Décidément, après Decision to leave, La Nuit du 12 ou As Bestas, l’été au cinéma sera celui de tous les polars. Dédales du Roumain Bogdan George Apetri, émigré aux Etats-Unis, est sans doute le plus étrange et le plus inconfortable de tous. Pour résumer une intrigue riche en rebondissements sans trop rien dévoiler, on pourrait dire que c’est un peu La Nuit du 12 tourné en Roumanie : l’histoire d’une jeune novice de 19 ans sortant d’un couvent retiré pour affaire urgente en ville (extraordinaire Ioana Bugarin aux multiples visages), avant d’être violée et massacrée au beau milieu du film. Autour d’un inspecteur propre sur lui mais franchement chelou (Emanuel Parvu), une bande d’enquêteurs masculins inutiles s’affairent à la Roumaine, entre impuissance et corruption. « Vous ne valez pas mieux que lui » conclura de façon cinglante cet inspecteur aux méthodes parfois expéditives… qui ne vaut pas mieux lui non plus.

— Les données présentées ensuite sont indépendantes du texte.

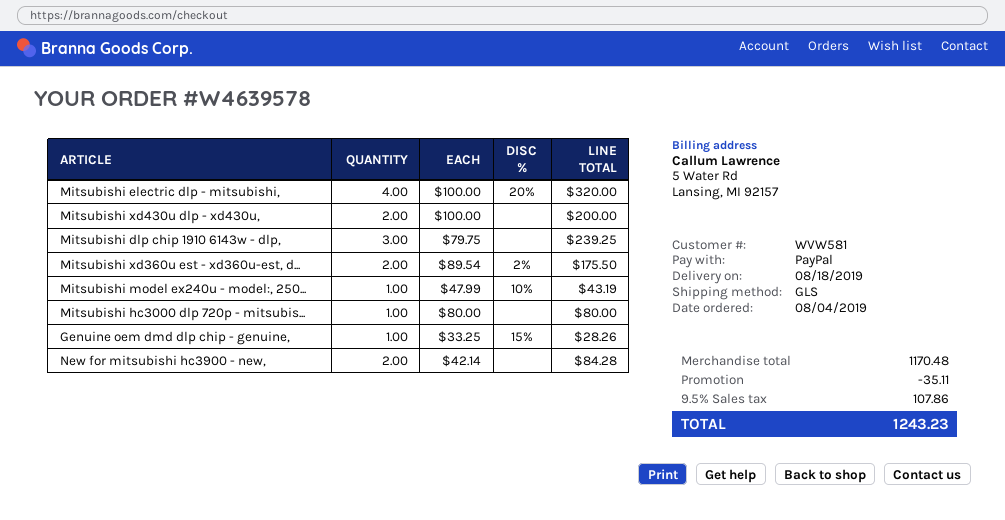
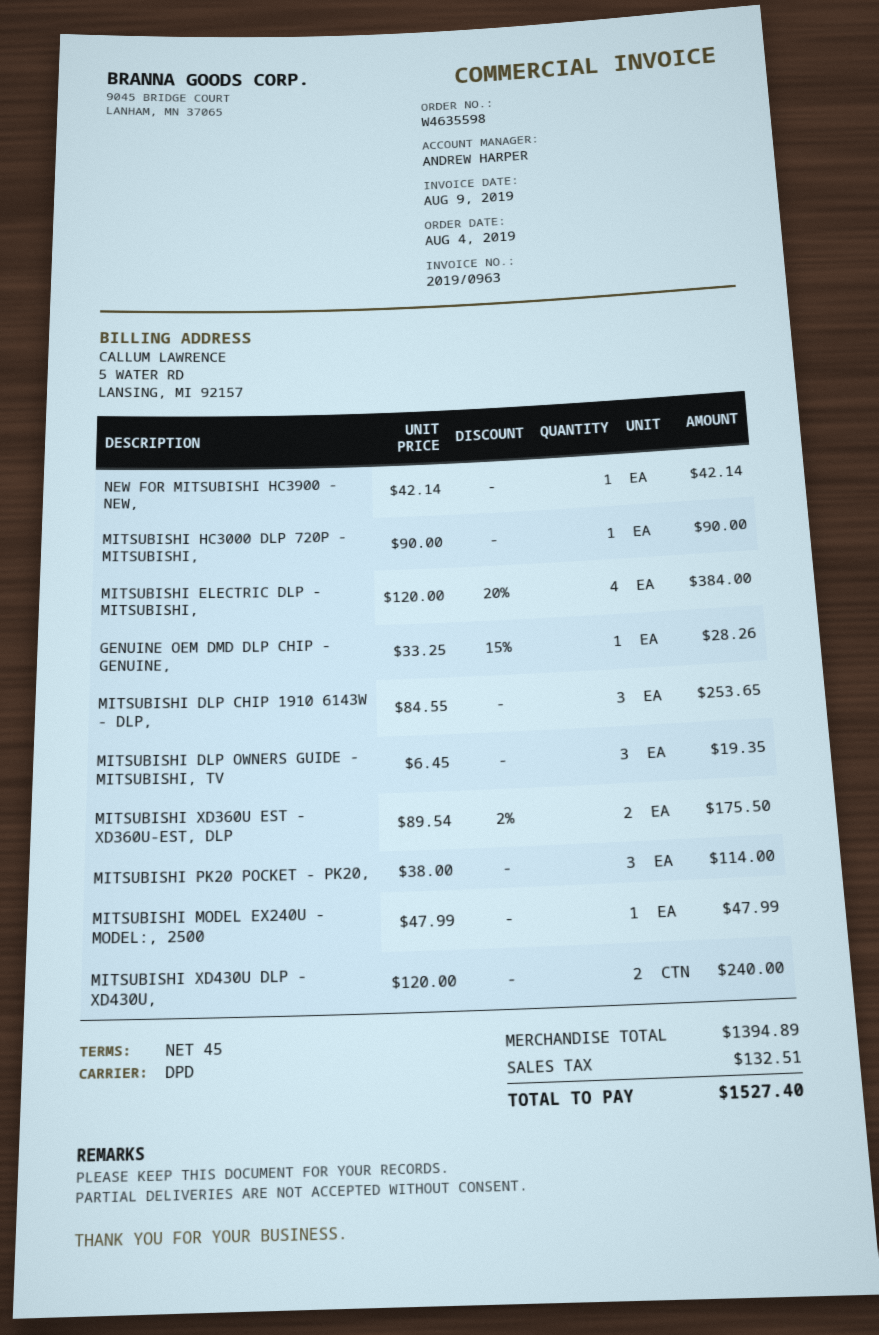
order number: W4639578 -> W4635598
shipping method: GLS -> DPD
Mitsubishi electric dlp - mitsubishi,: 4 x 100.00 - 20% = 320.00 -> 4 x 120.00 - 20% = 384.00
Mitsubishi xd430u dlp - xd430u,: 2 x 100.00 = 200.00 -> 2 x 120.00 = 240.00
Mitsubishi dlp chip 1910 6143w - dlp,: 3 x 79.75 = 239.25 -> 3 x 84.55 = 253.65
Mitsubishi model ex240u - model:, 250...: 1 x 47.99 - 10% = 43.19 -> 1 x 47.99 = 47.99
Mitsubishi hc3000 dlp 720p - mitsubis...: 1 x 80.00 = 80.00 -> 1 x 90.00 = 90.00
New for mitsubishi hc3900 - new,: 2 x 42.14 = 84.28 -> 1 x 42.14 = 42.14
MITSUBISHI DLP OWNERS GUIDE - MITSUBISHI, TV: none -> 3 x 6.45 = 19.35
MITSUBISHI PK20 POCKET - PK20,: none -> 3 x 38.00 = 114.00
subtotal: 1170.48 -> 1394.89
discount: 35.11 -> none
tax: 107.86 -> 132.51
total: 1243.23 -> 1527.40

Les hommes perdus dans Dédales, comme une version roumaine de La Nuit du 12.

Plans séquence et montage trompeur

« Lui« , c’est le violeur, le temps d’une scène abominable, aux limites du soutenable tant les cris de la jeune fille sont réalistes, même si la caméra reste loin du crime (on ne vous révèle rien). Bogdan George Apetri a l’art des plans séquences chers au cinéma roumain contemporain pour faire vivre les émotions de ses personnages en temps réel, à travers différentes facettes naturalistes dans des situations quotidiennes la plupart du temps, mais en usant parallèlement d’un montage trompeur pour faire vaciller nos croyances et une vérité qui ne cesse de se dérober. Une mise en scène de polar au cordeau, à la fois existentielle et riche en suspense. Jusqu’à laisser deux issues possibles au criminel (dont une fantasmée), et un « miracle » pour finir, celui qui donne son titre original au film. Dédales est en réalité le deuxième volet d’une trilogie tournée avec les mêmes acteurs, tour à tour protagonistes puis seconds rôles d’une seule histoire collective tournée autour d’un même village au Nord de la Roumanie, celui dont est originaire le réalisateur. Dans le premier, on voyait un flic maquiller lui-même une enquête pour mieux perpétrer un crime… sur du Chopin ! Ici, point de musique et le point de vue de la victime, la seule femme du film, l’emporte malgré tout jusqu’au dernier plan. C’est brillant, superbement joué et dialogué, à condition d’aimer se laisser manipulé jusque dans les zones les plus monstrueuses de la nature humaine. La découverte de l’été.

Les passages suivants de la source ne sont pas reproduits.